#### Task prompt
Take the records below and print them verbatim up to and including the line that carries "[48,1620,142,1717] [image] -> none".

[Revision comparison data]

======

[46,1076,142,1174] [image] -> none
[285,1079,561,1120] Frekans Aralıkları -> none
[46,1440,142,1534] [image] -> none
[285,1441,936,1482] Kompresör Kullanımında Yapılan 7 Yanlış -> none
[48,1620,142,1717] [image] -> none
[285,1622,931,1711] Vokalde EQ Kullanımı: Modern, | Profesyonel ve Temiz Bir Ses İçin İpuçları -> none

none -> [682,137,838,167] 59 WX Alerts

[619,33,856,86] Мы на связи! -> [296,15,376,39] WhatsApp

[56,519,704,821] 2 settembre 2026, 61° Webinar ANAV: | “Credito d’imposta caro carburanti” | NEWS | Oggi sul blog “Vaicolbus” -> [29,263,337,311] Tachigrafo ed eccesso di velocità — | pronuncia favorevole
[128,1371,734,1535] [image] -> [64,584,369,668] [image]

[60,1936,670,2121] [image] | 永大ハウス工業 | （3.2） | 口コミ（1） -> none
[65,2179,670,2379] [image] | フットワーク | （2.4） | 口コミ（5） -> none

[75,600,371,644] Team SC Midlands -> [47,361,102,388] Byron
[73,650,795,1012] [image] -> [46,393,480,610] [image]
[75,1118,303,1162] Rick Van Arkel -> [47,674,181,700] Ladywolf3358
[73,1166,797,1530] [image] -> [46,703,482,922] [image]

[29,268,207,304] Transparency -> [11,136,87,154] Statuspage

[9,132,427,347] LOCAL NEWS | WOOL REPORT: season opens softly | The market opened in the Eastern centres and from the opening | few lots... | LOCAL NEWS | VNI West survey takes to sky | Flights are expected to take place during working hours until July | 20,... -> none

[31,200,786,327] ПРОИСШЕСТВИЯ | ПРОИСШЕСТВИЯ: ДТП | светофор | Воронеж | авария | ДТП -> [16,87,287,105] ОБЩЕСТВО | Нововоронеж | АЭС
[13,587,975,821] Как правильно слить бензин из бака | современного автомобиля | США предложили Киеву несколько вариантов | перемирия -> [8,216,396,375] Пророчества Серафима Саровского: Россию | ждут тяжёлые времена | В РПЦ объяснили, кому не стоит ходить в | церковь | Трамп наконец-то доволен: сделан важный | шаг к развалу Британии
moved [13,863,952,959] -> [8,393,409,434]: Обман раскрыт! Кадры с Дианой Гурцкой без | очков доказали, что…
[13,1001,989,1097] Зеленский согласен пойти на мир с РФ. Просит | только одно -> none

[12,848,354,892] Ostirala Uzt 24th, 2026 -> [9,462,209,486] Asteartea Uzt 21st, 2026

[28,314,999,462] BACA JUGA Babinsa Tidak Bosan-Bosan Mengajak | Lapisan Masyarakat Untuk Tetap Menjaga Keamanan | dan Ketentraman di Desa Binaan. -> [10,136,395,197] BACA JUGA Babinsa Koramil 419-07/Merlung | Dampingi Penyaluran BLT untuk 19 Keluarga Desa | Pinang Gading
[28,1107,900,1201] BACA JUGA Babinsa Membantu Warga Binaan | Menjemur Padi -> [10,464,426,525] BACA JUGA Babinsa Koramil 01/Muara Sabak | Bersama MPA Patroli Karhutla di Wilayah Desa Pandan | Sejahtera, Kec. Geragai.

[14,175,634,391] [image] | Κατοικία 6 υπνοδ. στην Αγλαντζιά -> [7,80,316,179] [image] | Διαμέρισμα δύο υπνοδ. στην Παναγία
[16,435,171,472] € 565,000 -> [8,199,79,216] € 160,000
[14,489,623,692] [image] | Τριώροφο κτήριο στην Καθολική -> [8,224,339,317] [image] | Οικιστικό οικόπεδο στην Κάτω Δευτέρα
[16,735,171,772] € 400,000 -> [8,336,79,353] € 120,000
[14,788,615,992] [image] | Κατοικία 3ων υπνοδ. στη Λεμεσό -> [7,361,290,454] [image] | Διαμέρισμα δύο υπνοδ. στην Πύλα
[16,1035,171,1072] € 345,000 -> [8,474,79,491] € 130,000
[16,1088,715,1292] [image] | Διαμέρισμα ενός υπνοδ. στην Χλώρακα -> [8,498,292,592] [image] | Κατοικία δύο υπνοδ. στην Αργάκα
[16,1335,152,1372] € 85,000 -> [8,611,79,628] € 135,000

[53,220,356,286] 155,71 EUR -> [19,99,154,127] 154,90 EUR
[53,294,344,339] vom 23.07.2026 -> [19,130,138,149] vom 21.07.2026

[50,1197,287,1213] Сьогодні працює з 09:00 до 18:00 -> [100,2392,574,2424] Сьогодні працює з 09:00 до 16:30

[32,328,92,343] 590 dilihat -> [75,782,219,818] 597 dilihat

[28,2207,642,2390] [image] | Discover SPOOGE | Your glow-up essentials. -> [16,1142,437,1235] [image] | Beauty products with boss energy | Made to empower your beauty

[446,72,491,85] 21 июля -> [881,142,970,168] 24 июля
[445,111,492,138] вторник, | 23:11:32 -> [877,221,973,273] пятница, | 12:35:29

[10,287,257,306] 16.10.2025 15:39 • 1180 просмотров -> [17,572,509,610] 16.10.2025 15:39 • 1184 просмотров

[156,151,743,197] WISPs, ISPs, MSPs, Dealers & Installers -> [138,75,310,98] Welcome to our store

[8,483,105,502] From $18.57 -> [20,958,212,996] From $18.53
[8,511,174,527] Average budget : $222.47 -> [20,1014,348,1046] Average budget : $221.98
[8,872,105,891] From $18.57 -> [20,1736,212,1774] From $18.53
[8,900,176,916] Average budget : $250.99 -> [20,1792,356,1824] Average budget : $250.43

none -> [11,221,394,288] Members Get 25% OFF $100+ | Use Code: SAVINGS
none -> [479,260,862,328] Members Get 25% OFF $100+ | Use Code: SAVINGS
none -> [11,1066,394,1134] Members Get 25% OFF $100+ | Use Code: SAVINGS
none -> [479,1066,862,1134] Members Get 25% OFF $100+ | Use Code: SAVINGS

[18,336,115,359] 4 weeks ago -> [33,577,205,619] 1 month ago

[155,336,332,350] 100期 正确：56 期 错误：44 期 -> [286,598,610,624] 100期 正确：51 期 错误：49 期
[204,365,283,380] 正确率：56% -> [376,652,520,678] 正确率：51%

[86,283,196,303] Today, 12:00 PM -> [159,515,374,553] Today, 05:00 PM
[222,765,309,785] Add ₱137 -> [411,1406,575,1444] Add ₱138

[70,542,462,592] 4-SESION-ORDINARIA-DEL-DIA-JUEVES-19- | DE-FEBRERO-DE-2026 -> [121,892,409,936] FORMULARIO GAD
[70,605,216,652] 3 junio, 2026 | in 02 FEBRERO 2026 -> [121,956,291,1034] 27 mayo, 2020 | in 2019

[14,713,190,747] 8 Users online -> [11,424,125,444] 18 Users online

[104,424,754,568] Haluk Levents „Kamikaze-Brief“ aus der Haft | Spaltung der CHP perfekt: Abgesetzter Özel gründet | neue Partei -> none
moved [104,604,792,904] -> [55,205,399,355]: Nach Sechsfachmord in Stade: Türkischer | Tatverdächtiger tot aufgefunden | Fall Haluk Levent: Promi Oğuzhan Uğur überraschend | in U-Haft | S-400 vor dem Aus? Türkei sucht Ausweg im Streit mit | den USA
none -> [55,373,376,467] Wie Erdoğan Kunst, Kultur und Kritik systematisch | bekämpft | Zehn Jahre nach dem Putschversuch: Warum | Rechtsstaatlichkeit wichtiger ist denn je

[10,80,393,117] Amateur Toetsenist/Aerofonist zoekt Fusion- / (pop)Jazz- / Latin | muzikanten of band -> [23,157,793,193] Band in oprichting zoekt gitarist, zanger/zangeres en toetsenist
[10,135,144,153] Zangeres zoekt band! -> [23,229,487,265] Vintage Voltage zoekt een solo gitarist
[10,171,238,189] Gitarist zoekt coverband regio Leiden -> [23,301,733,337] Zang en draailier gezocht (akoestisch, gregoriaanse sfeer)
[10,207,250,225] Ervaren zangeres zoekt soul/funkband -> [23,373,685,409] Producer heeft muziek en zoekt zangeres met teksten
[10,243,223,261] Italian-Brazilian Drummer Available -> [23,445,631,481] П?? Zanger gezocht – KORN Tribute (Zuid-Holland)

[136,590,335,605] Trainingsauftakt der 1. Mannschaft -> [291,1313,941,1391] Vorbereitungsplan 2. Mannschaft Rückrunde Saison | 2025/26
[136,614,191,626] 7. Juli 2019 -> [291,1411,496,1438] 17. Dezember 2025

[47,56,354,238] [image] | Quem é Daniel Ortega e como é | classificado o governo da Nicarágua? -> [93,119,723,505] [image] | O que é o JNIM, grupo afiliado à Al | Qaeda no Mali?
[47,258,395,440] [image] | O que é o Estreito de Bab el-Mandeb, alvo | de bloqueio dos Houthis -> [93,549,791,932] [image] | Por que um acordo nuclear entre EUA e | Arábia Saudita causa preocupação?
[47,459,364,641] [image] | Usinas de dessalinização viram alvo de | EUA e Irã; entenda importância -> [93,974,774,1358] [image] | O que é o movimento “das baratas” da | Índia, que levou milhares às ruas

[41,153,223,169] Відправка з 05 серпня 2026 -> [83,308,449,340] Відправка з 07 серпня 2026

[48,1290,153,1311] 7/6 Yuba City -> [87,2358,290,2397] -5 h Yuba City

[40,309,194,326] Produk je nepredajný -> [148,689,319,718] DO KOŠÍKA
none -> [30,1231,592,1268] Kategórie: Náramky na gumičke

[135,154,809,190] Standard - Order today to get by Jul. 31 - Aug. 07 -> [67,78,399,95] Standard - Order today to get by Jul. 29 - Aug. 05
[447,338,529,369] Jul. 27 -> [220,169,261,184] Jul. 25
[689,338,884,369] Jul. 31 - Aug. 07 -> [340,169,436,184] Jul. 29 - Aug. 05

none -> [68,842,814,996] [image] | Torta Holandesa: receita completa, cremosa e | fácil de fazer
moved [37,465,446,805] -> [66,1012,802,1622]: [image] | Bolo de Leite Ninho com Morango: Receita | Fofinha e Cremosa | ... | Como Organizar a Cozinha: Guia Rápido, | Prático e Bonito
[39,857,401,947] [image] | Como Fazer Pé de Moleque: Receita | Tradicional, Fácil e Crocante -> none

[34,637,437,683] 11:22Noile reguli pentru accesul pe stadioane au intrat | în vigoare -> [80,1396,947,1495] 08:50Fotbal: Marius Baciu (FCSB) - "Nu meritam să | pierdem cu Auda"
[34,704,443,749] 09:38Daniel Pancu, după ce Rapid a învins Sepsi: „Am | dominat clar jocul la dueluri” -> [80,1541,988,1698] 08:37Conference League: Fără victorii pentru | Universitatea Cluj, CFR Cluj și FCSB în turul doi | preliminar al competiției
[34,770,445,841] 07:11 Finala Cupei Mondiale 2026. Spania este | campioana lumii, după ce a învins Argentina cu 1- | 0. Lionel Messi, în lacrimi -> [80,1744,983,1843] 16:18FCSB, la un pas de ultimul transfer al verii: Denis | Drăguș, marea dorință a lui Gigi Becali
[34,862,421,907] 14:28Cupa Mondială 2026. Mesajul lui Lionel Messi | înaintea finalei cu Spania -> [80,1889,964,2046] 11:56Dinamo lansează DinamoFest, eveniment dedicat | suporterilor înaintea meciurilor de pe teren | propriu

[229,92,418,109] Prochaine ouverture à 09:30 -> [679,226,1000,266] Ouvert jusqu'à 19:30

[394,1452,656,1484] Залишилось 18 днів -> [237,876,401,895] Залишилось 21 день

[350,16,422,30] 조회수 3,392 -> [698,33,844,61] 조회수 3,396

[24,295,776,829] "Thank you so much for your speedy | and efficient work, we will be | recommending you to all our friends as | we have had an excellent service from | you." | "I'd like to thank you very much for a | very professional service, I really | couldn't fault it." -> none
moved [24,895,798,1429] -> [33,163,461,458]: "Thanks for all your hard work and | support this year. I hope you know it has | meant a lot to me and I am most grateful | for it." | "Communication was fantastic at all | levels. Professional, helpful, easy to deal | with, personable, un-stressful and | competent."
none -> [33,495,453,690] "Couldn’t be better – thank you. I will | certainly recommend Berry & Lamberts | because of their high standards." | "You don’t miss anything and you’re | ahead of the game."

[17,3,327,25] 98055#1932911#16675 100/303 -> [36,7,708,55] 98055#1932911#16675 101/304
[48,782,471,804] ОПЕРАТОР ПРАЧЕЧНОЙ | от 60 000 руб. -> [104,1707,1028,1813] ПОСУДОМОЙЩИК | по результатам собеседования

======

#### Answer space
[46,1076,142,1174] [image] -> none
[285,1079,561,1120] Frekans Aralıkları -> none
[46,1440,142,1534] [image] -> none
[285,1441,936,1482] Kompresör Kullanımında Yapılan 7 Yanlış -> none
[48,1620,142,1717] [image] -> none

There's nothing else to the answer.